後藤くんの言葉に私が首を傾げていると、貞宗くんがはい、と一振りの刀を差しだしてくる。

「兄貴だ。顕現させてくれねえか」
「!」

慌てて受け取り、力を込める。桜吹雪の中に、白いマントと黒い裏地が翻った。

「ぼくは亀甲貞宗。名前の由来? ……ふふっ。ご想像にお任せしようか」
「亀甲さん! よろしくお願いしますね!」
「おや、随分熱烈な歓迎だねえ」

眼鏡の奥、灰色がかった瞳を緩ませて、亀甲さんは笑った。美人さんだなあ。

「っと、そうだ。あなたの隣に居る彼、青いマントの彼が太鼓鐘貞宗くん。
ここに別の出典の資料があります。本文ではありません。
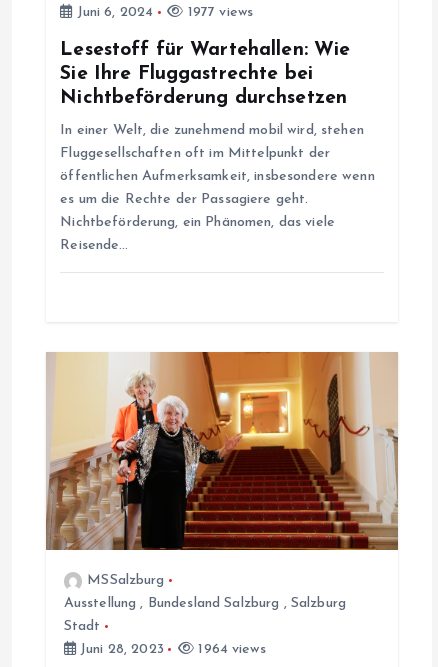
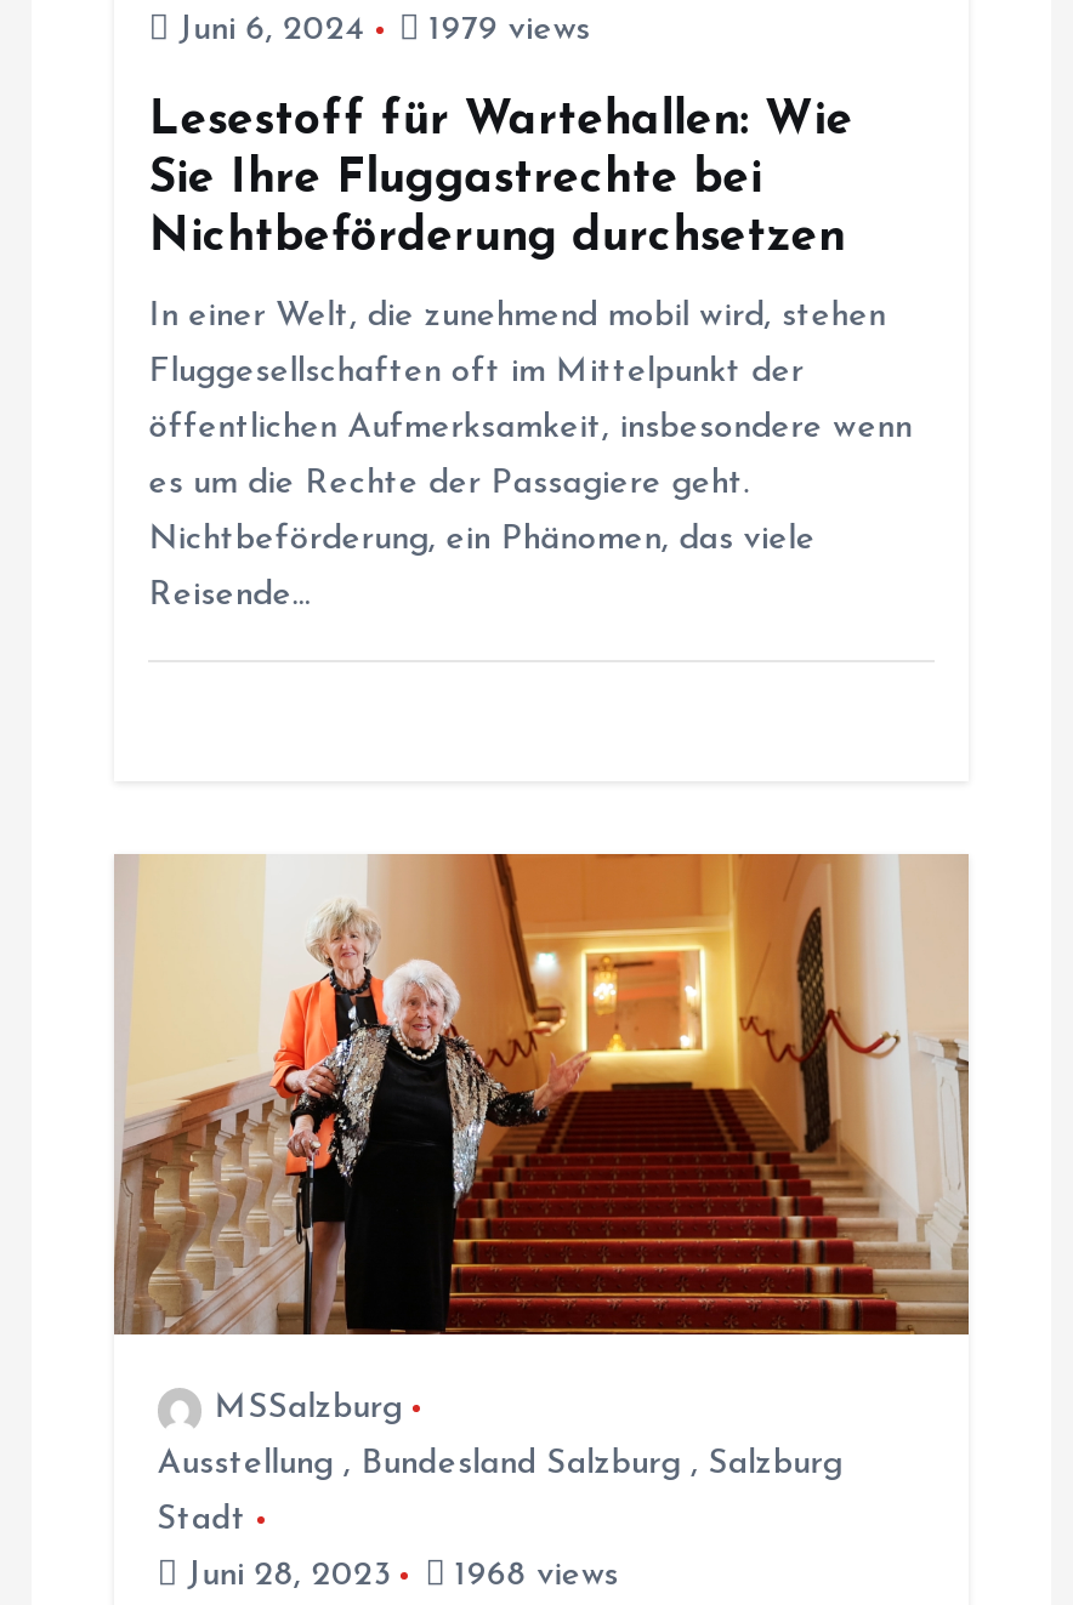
[184,5,253,20] 1977 views -> [419,13,590,49] 1979 views
[194,642,266,657] 1964 views -> [445,1558,619,1594] 1968 views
同じ貞宗派で伊達縁の子。それと、もう一人徳川縁の貞宗派の刀が居るんだよ」
「おや。じゃあ僕で貞宗派は三人目だね」

もう一人はあとで紹介するね、と言う前に、玄関の扉が開かれて声が聞こえた。

「なまえさん、桜吹雪が見えたけど、新しい刀剣男士が来たんですか、……って」
「ああ、ちょうど良かった。亀甲貞宗さん、来てくれたよ。亀甲さん、彼が、物吉貞宗くん。もう1人の貞宗派だよ。ちょうど今日帰ってきたばっかりだから、タイミング良かったねー」

にしても、物吉くんが帰ってきたその日に、貞宗くんが亀甲さんを連れて帰ってくるんだから、貞宗派は本当に仲良しさんだなあ。物吉くんが帰ってきたのが嬉しくて来てくれたのかな。そうだと良いな。

「んふふ、ここでの生活は、楽しいものになりそうだね」

ふわりと零れた亀甲さんの笑顔に、私も笑って答えた。